Um die Erderwärmung auf unter zwei Grad Celsius zu begrenzen und die gefährlichen Folgen des Klimawandels abzuwenden, müssen die Industriestaaten ihre Treibhausgasemissionen bis zum Jahr 2050 auf fast Null reduzieren. Ein Instrument, diese langfristigen Klimaschutzziele zu erreichen, ist der Emissionshandel (Emissions Trading System, ETS). In der Europäischen Union wurde er am 1. Januar 2005 für alle Mitgliedsstaaten eingeführt.

Das Prinzip „cap and trade“

Unternehmen der Energiewirtschaft und Industrieanlagen müssen für ihre Treibhausgasemissionen sogenannte Emissionszertifikate einreichen. Ein Zertifikat (European Union Allowance, EUA) berechtigt das Unternehmen, eine Tonne Kohlendioxid beziehungsweise eine äquivalente Menge anderer Treibhausgase zu emittieren. Die Gesamtmenge an ausgegebenen Zertifikaten ist begrenzt (cap) und sinkt jährlich.

Die übergeordnete Idee ist, die gesamten CO2-Emissionen dort zu reduzieren, wo es am kostengünstigsten ist.
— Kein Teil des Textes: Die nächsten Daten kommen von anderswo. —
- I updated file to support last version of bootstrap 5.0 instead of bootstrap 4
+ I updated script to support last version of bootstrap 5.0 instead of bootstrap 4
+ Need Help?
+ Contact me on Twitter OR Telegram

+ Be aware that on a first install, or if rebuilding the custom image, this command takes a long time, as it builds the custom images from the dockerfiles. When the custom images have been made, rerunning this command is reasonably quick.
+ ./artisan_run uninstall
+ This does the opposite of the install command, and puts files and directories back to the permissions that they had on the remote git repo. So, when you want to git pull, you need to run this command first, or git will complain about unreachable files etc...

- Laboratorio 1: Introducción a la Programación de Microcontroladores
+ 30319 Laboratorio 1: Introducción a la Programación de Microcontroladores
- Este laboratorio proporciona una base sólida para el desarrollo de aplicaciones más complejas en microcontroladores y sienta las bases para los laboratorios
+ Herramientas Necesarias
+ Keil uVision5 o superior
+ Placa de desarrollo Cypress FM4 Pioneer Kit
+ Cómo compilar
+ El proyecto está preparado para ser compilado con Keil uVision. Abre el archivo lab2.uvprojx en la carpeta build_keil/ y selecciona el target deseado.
So können die Unternehmen ihre Anlagen technisch so verbessern, dass sie weniger Treibhausgase ausstoßen. Tun sie dies nicht, müssen sie mehr Emissionsberechtigungen erwerben. Emissionsrechte sind frei handelbar (trade) und werden in öffentlichen Auktionen auf den Markt gebracht.

Unternehmen der Energiewirtschaft müssen seit 2013 sämtliche Zertifikate für die mit der Stromerzeugung verbundenen Emissionen kaufen. Die meisten industriellen Anlagen erhalten hingegen anteilig auch kostenfreie Zertifikate, um ihre Emissionen zu decken. Dies liegt in der Sorge begründet, dass die Firmen ihre energieintensive Produktion bei zu hohen Kosten ins außereuropäische Ausland verlagern könnten. Seit 2012 umfasst der Emissionshandel auch die Luftfahrt.
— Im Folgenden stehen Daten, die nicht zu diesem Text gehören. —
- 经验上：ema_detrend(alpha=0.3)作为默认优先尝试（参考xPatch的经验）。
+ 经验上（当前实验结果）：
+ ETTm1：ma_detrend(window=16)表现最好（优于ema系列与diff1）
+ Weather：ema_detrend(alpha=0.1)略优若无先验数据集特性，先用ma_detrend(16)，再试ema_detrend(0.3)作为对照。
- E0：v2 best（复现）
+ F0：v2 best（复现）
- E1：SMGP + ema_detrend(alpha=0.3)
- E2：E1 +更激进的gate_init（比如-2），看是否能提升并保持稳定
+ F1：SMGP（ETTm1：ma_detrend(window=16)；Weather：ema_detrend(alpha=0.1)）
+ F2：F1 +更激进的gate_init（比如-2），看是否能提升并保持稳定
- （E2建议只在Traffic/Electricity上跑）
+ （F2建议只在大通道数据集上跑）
Überschuss an Zertifikaten führt zum Preisverfall

In der ersten Handelsperiode zwischen 2009 und 2012 überstieg das Angebot an Emissionszertifikaten auf dem Markt deutlich die Nachfrage, was zu einem Preisverfall führte. Dies machte Investitionen in effiziente Technik betriebswirtschaftlich gesehen weniger rentabel. In Folge stieg das Risiko sogenannter „Carbon Lock-Ins“ – Firmen investierten in kohlendioxidintensive Technologien, die dann über Jahre im Einsatz sind.

Um dem Überangebot an Zertifikaten entgegenzuwirken, wurden in den Jahren 2014 bis 2016 Zertifikate im Wert von 900 Millionen Tonnen CO2 zurückgehalten, das sogenannte „Backloading“. Die Maßnahme zeigte Wirkung – bereits seit 2017 steigen die Preise, denn der Überschuss an Emissionsrechten sinkt. Ab 2019 werden die zurückgehaltenen Zertifikate in eine Marktstabilitätsreserve überführt. Diese soll das System in Zukunft widerstandsfähiger machen.
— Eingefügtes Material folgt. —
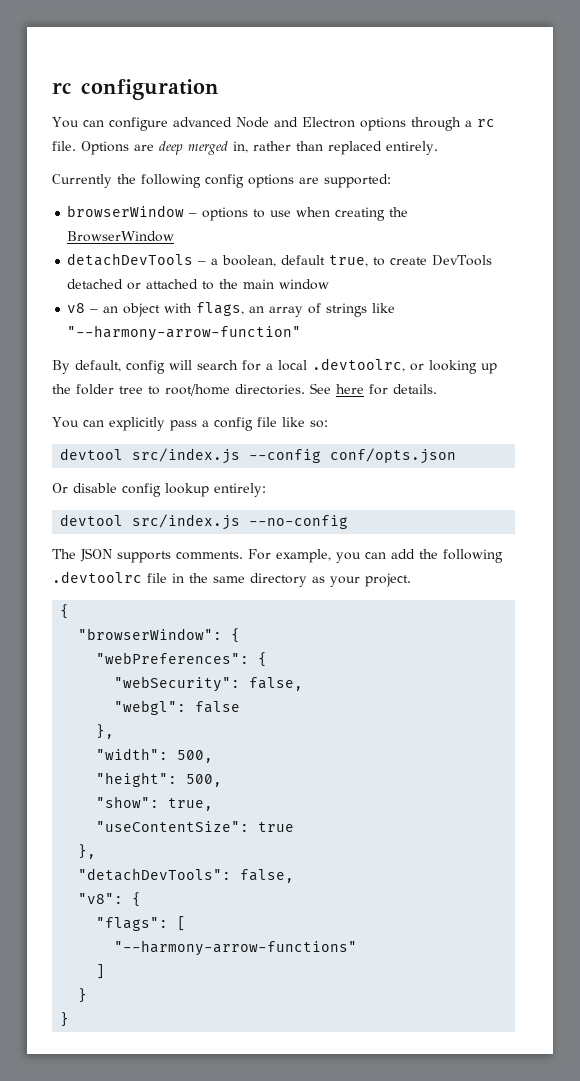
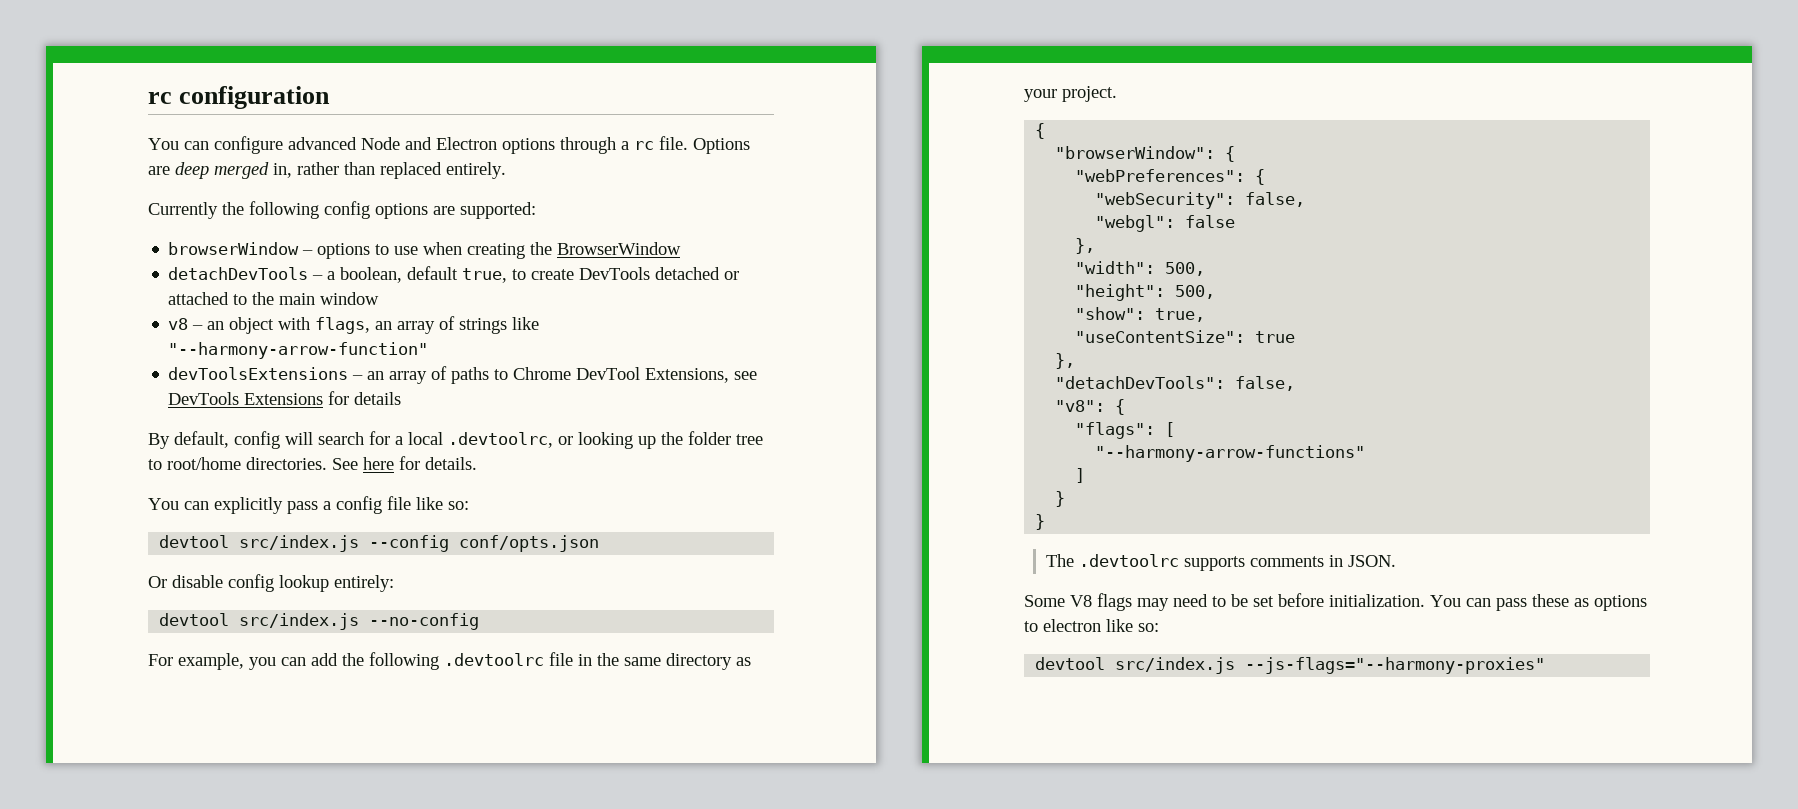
+ devToolsExtensions – an array of paths to Chrome DevTool Extensions, see DevTools Extensions for details
- The JSON supports comments.
+ The .devtoolrc supports comments in JSON.
+ Some V8 flags may need to be set before initialization. You can pass these as options to electron like so:
+ devtool src/index.js --js-flags="--harmony-proxies"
Im Jahr 2018 beschlossen die europäischen Gesetzgeber, dass bestimmte Überschussmengen in der Marktstabilitätsreserve gelöscht werden. Zudem können die Mitgliedsstaaten nationale Maßnahmen auf die auktionierten Mengen anrechnen. Nach dieser Entscheidung stieg der Preis für Emissionshandelszertifikate noch einmal deutlich an und erreichte im September 2018 pro Tonne CO2-Äquivalente 20 Euro.

Seit dem Bestehen des Emissionshandelssystems berät das Öko-Institut die Bundesregierung, die Europäische Kommission, Unternehmen und Umweltverbände bei seiner konkreten Verbesserung und Weiterentwicklung. Damit waren beziehungsweise sind die Mitarbeiterinnen und Mitarbeiter des Öko-Instituts maßgeblich an der Einführung und Weiterentwicklung des EU ETS beteiligt.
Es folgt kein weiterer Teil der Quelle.